Antibodies are immune system-related proteins called immunoglobulins. Each antibody consists of four polypeptides– two heavy chains and two light chains joined to form a "Y" shaped molecule.
The amino acid sequence in the tips of the "Y" varies greatly among different antibodies. This variable region, composed of 110-130 amino acids, give the antibody its specificity for binding antigen. The variable region includes the ends of the light and heavy chains. Treating the antibody with a protease can cleave this region, producing Fab or fragment antigen binding that include the variable ends of an antibody. Material used for the studies shown below originated from Fab.
The constant region determines the mechanism used to destroy antigen. Antibodies are divided into five major classes, IgM, IgG, Iga, IgD, and IgE, based on their constant region structure and immune function.
The variable region is further subdivided into hypervariable (HV) and framework (FR) regions. Hypervariable regions have a high ratio of different amino acids in a given position, relative to the most common amino acid in that position. Within light and heavy chains, three hypervariable regions exist – HV 1, 2 and 3. Four FR regions which have more stable amino acids sequences separate the HV regions.
The HV regions directly contact a portion of the antigen's surface. For this reason, HV regions are also sometimes referred to as complementarity determining regions, or CDRs. The FR regions form a beta-sheet structure which serves as a scaffold to hold the HV regions in position to contact antigen.
This image represents the structure of an antibody's variable region (Fab) complexed with an antigen, in this case hen egg white lysozyme. The other images in this section are derived from this structure.

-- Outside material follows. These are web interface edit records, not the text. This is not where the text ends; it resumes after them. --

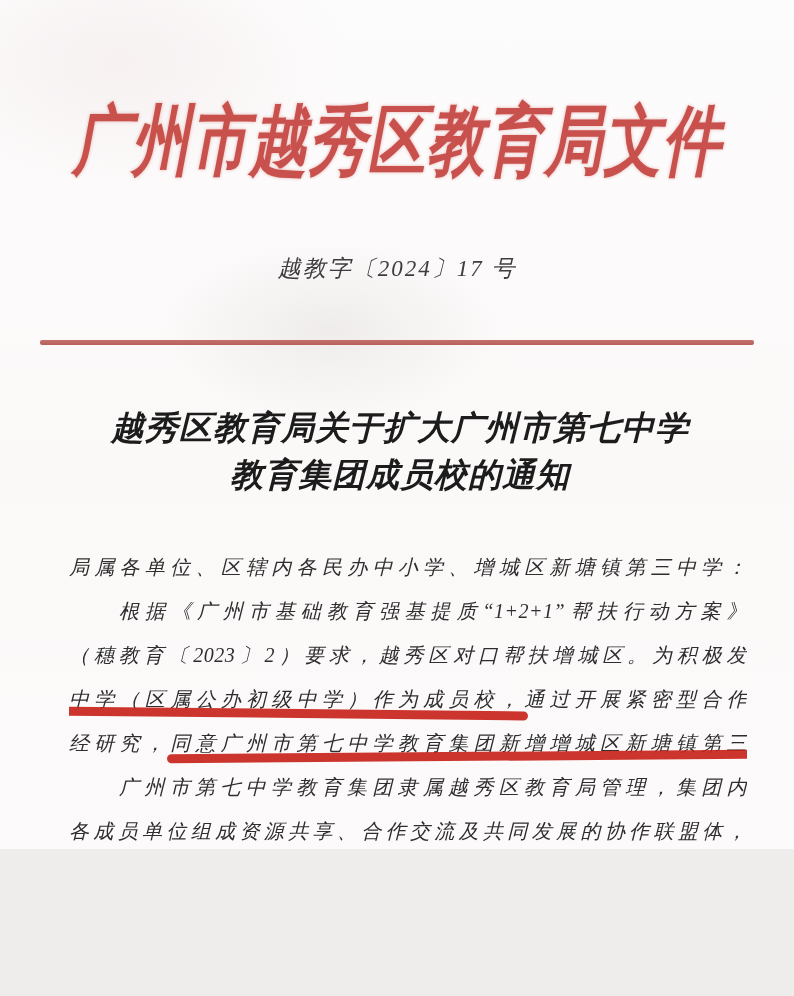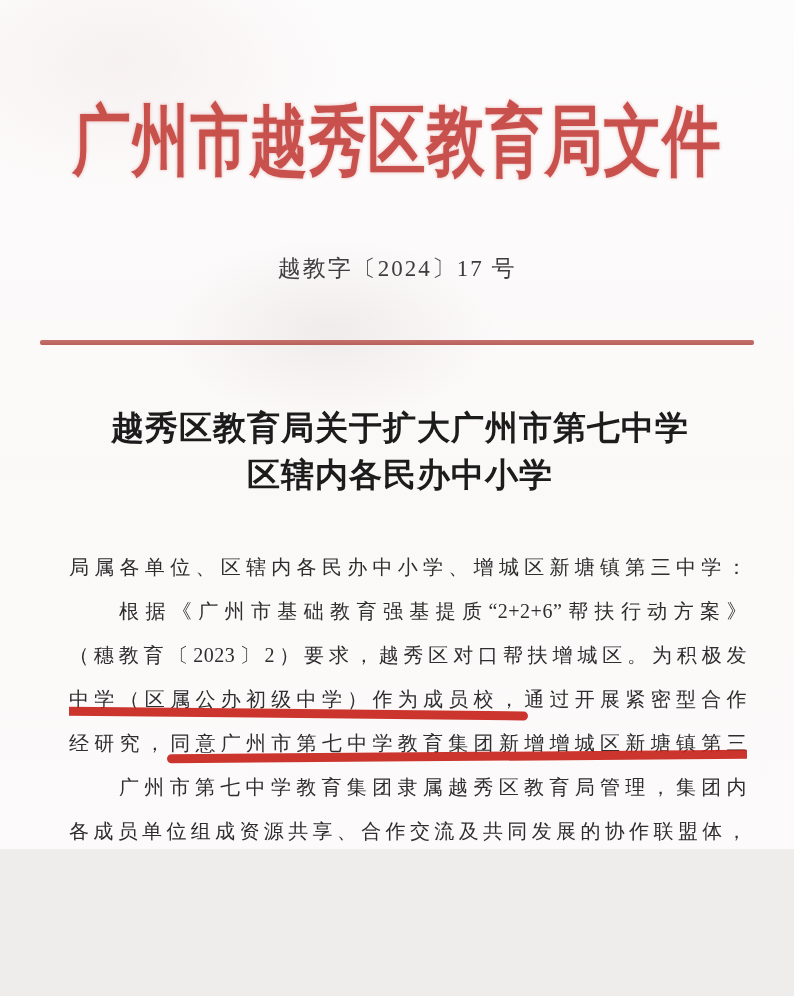"广州市越秀区教育局文件" .page { font-style: none -> italic }
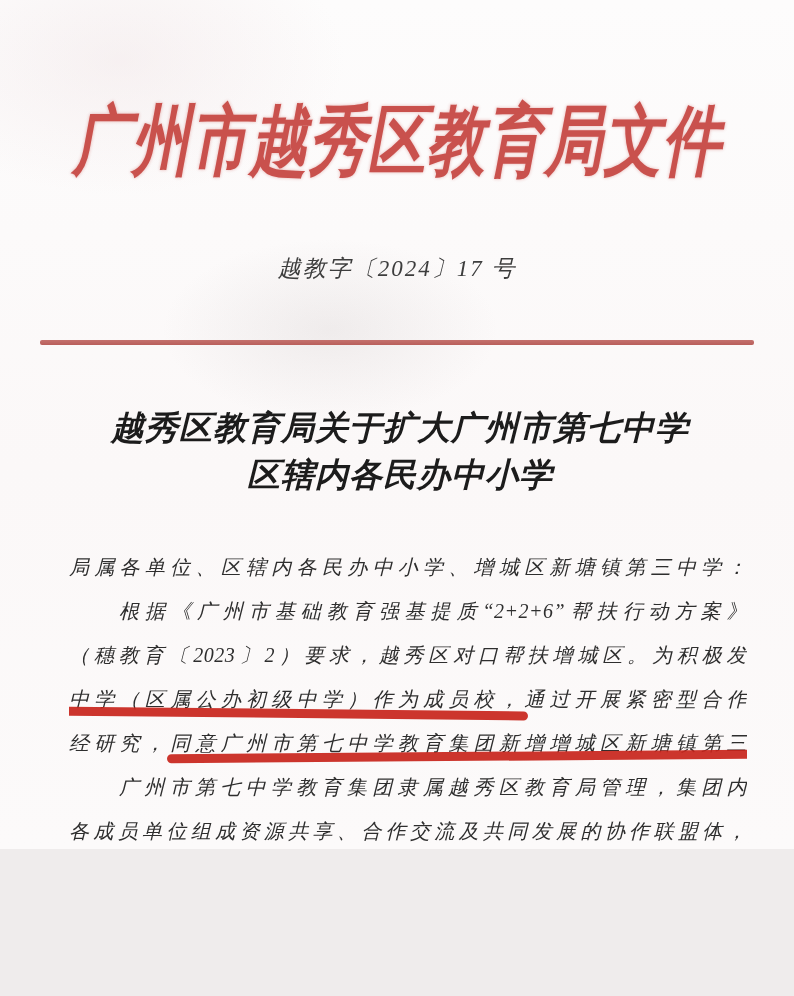"区辖内各民办中小学" span.tl { text: 区辖内各民办中小学 -> 教育集团成员校的通知 }
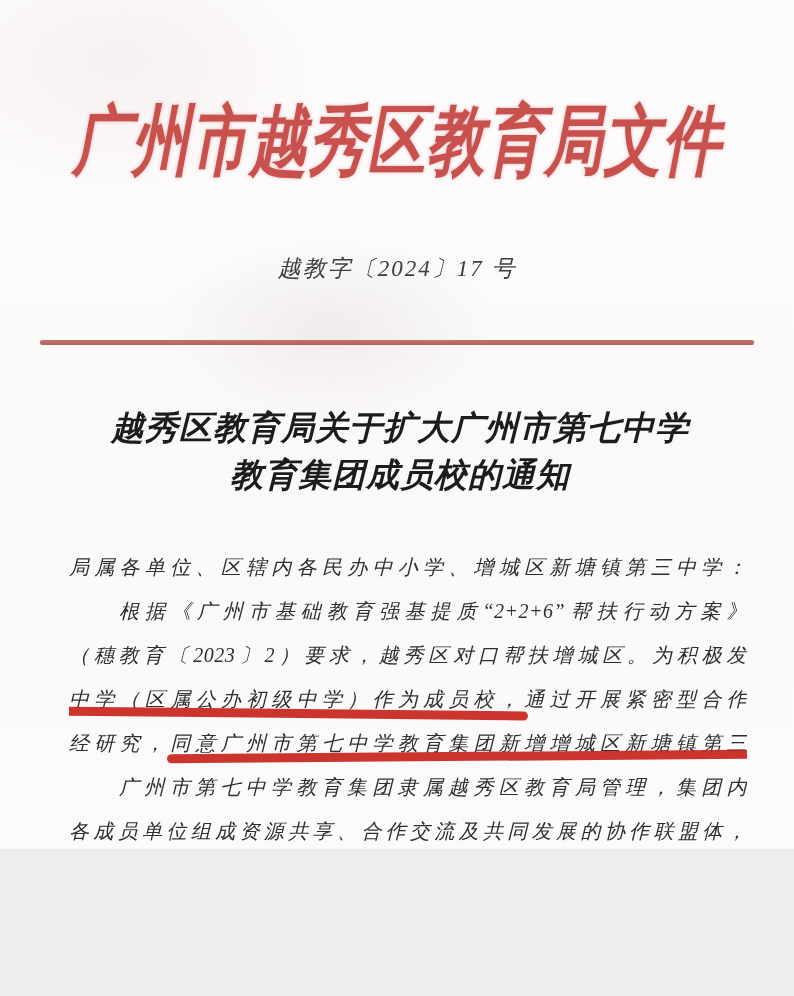"根据《广州市基础教育强基提质“2+2+6”帮扶行动方案》" span { text: 2+2+6 -> 1+2+1 }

The HV regions of a Fab, representing both light and heavy chains, are highlighted in purple. The antigen is green. The part of the antigen in direct contact with the antibody is called the antigenic determinant, or epitope.
In this view, the HV regions of the Fab have been deleted. The FR regions of the antibody do not contact the antigen.
This ribbon structure shows the antibody's HV (purple) and FR (yellow) regions of the Fab, and their interaction with an epitope of the antigen.
Antibody/Antigen Interaction – A Closer Look
An antigenic determinant, a site on the antigen that the immune system responds to by making antibody, can frequently be one unique structure on the antigen. In hen egg white lysozyme, a glutamine at position 121 (Gln 121) protrudes away from the antigen surface. In this view, Gln 121 is circled. The antibody is not shown. The following images show how this feature is important for the formation of a high affinity antibody-antigen interactions.
The antibody's HV region forms an opening to surround the antigen's protruding Gln 121 (green). Hydrogen bonds (yellow) stabilize the antibody-antigen interaction. In addition to hydrogen bonds, other weak interactions such as van der Waals forces, hydrophobic interactions and electrostatic forces improve the binding specificity between antibody and antigen. These interactions occur over large and sometimes discontinuous regions of the molecules, improving binding affinity. The animation shows amino acids of the antibody that interact with Gln 121.
Close-up of a hydrogen bond – The Tyr 101 of the antibody forms a hydrogen bond with the Gln 121 of the antigen.
Water molecules (light blue) fill in spaces between the antigen and the antibody. The water molecules contribute significantly to the binding energy by creating additional hydrogen bonds.